There are also now temporary flight restrictions over some cities, increased surveillance of suspected terrorists within the United States and more interviewing of Iraqi-born individuals within U.S. borders to get information on possible terror plots and to make sure they are not subjected to hate crimes.

"We will do all in our power to make sure our skies and rails and roads are safe from tower," Bush said. But "this nation is determined Iraqi-Americans will be protected and enemy agents will be stopped."

The president also said the nation's public health workers are working to strengthen the U.S. health emergency response system.

"We will not wait for our enemies to strike before we act against them," he said. "We're not going to permit terrorists and terrorists states to plot and plan and grow in strength while we do nothing."

Earlier in the day, Bush held his daily meeting with Defense Secretary Donald H. Rumsfeld. He also was meeting with Deputy Defense Secretary Paul Wolfowitz; Gen. Richard Myers, chairman of the Joint Chiefs of Staff; Myers' top deputy, Marine Gen. Pete Pace and Secretary of State Colin Powell.

Bush's 19th presidential visit to Pennsylvania also included a briefing by Coast Guard commanders.
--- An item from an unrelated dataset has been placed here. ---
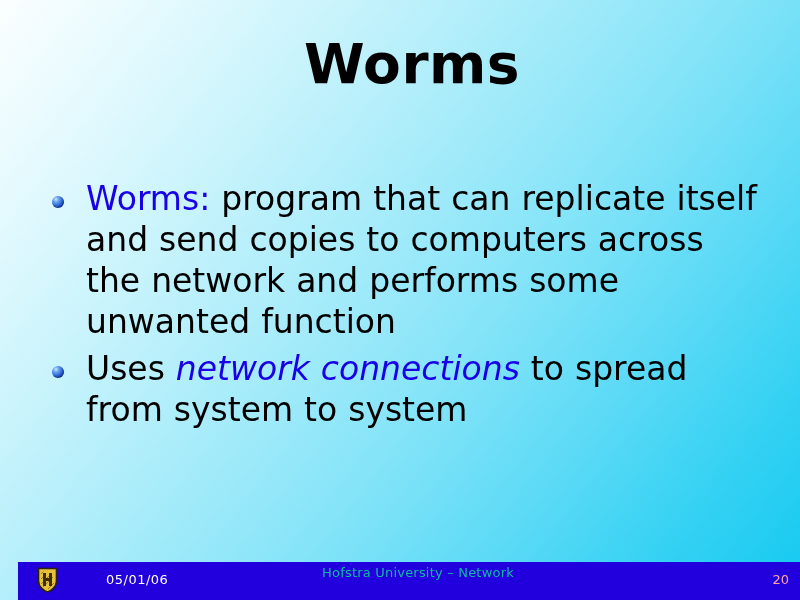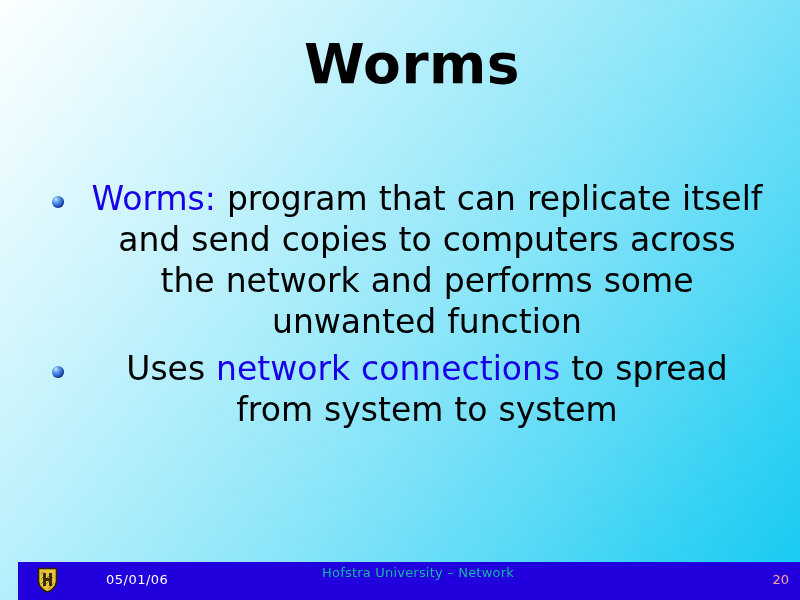"Worms: program that can replicate" .body-area { text-align: center -> none }
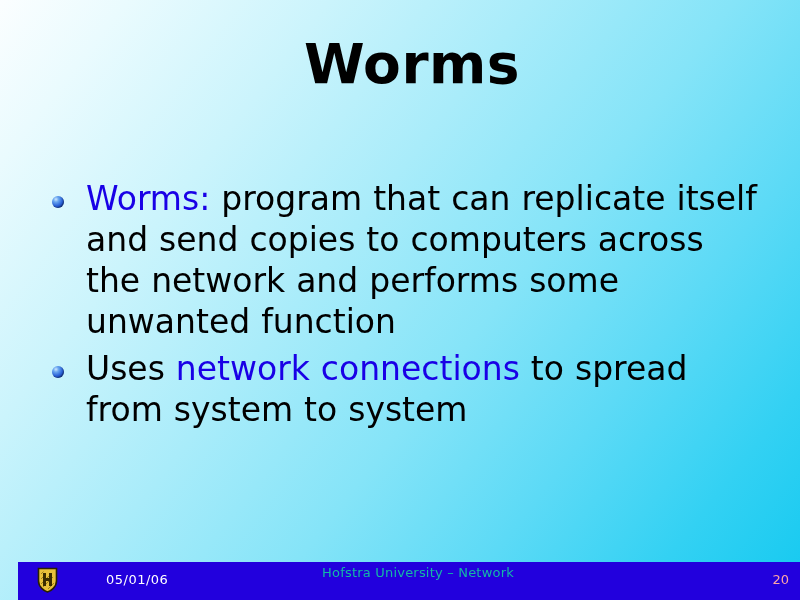"network connections" .em-blue-italic { font-style: none -> italic }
He was traveling with Coast Guard Commandant Adm. Thomas H. Collins and Homeland Security Secretary Tom Ridge, the former Pennsylvania governor whose department would get most of the $4.2 billion assigned for domestic security in the supplemental budget.

With the Philadelphia trip and a stop last week at U.S. Central Command's Florida headquarters, the president seems to be picking up the heavy travel schedule that he had assumed before the war began. In the run-up to war, Bush took a hiatus of more than a month from heavy domestic travel.

Fox News' Liza Porteus and The Associated Press contributed to this report.